■ **Exercise**
Each line of the data must be written out again verbatim; no image belongs in the copy.

■ **Source records**
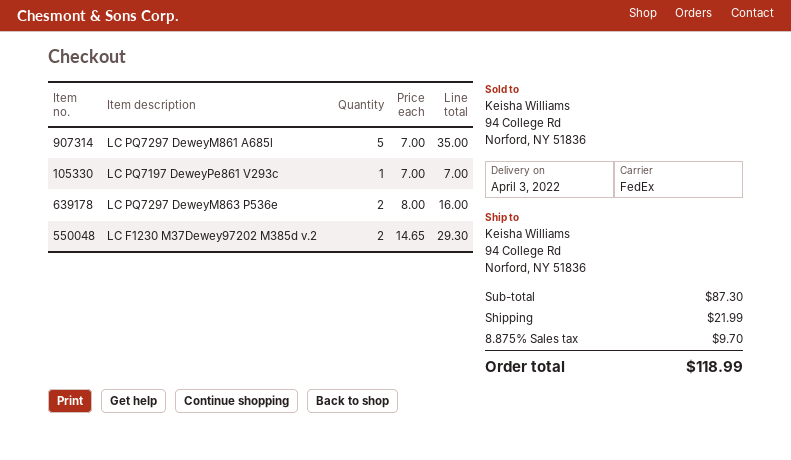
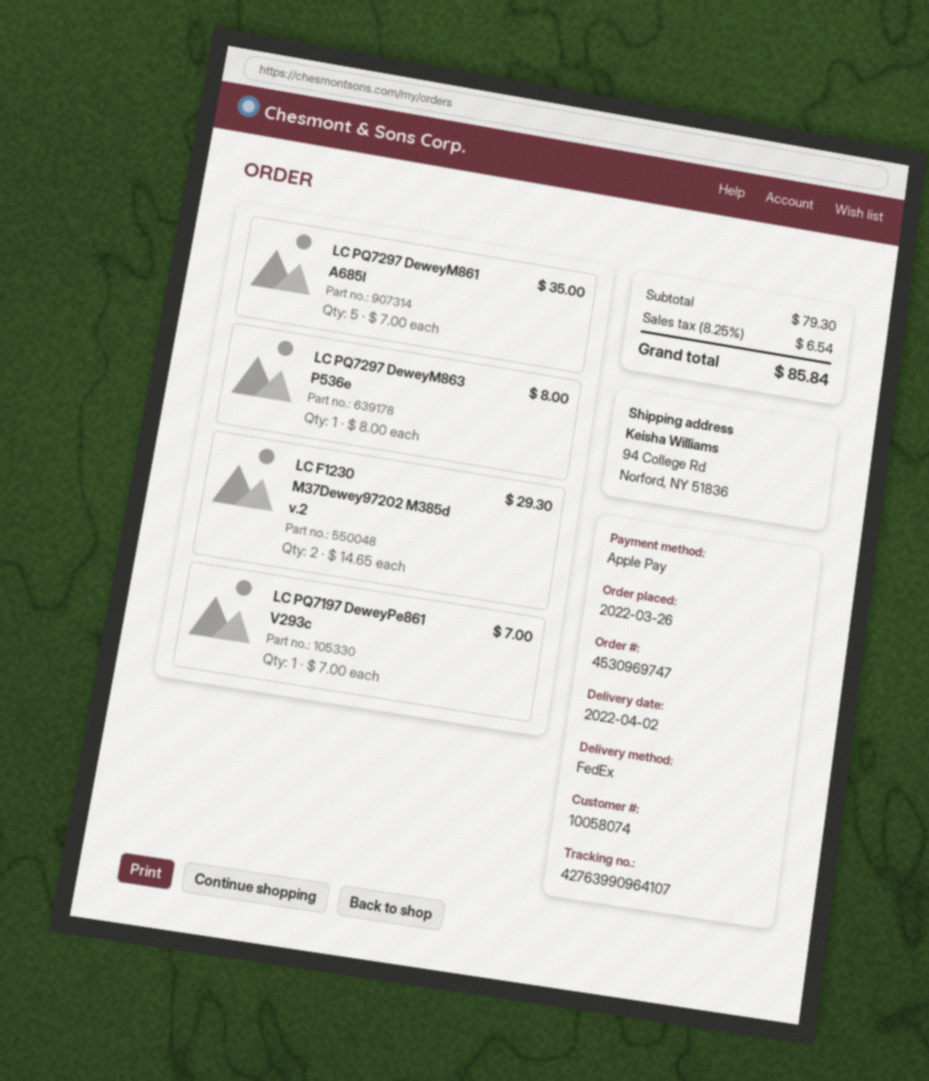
delivery date: 2022-04-03 -> 2022-04-02
LC PQ7297 DeweyM863 P536e: 2 x 8.00 = 16.00 -> 1 x 8.00 = 8.00
subtotal: 87.30 -> 79.30
shipping: 21.99 -> none
tax: 8.875% = 9.70 -> 8.25% = 6.54
total: 118.99 -> 85.84

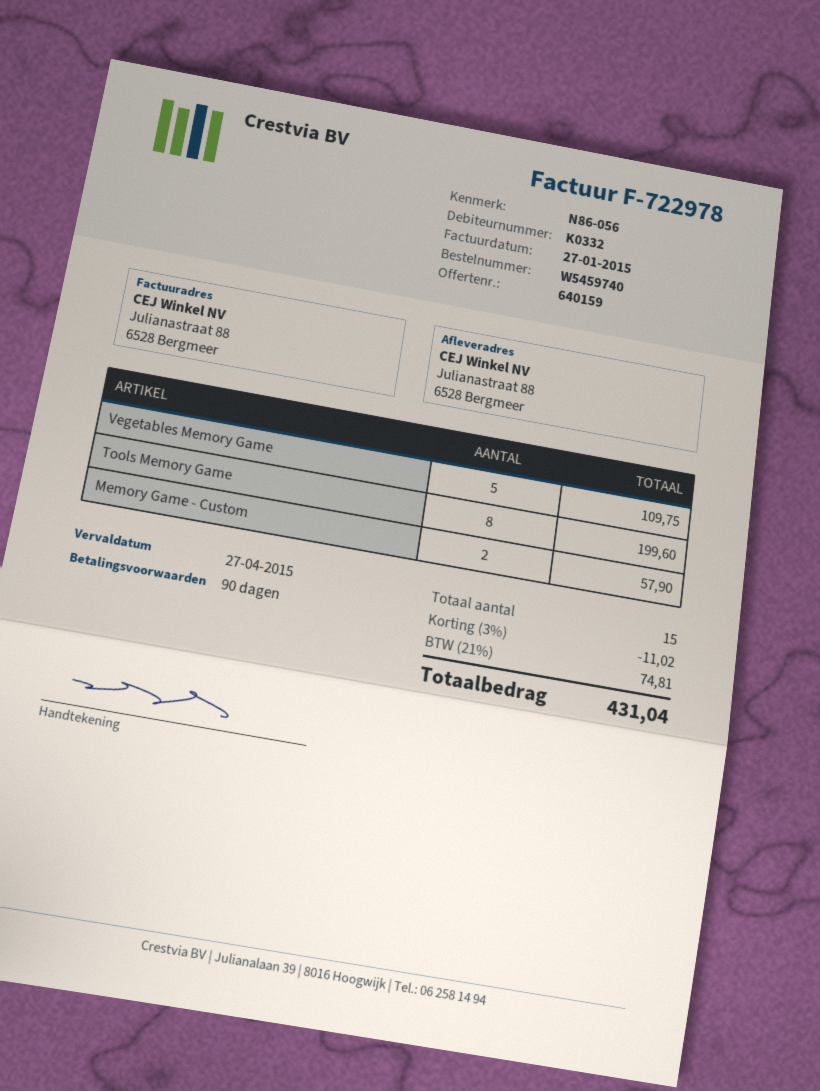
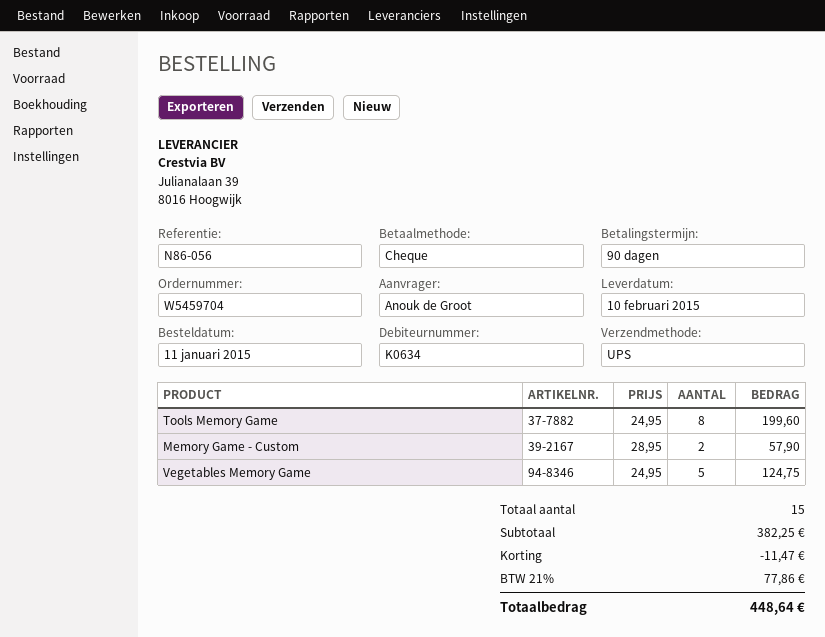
order number: W5459740 -> W5459704
customer number: K0332 -> K0634
Vegetables Memory Game: 5 for 109.75 -> 5 for 124.75
discount: 11.02 -> 11.47
tax: 21% = 74.81 -> 21% = 77.86
total: 431.04 -> 448.64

■ **Response for this exercise**
delivery date: 2022-04-03 -> 2022-04-02
LC PQ7297 DeweyM863 P536e: 2 x 8.00 = 16.00 -> 1 x 8.00 = 8.00
subtotal: 87.30 -> 79.30
shipping: 21.99 -> none
tax: 8.875% = 9.70 -> 8.25% = 6.54
total: 118.99 -> 85.84

order number: W5459740 -> W5459704
customer number: K0332 -> K0634
Vegetables Memory Game: 5 for 109.75 -> 5 for 124.75
discount: 11.02 -> 11.47
tax: 21% = 74.81 -> 21% = 77.86
total: 431.04 -> 448.64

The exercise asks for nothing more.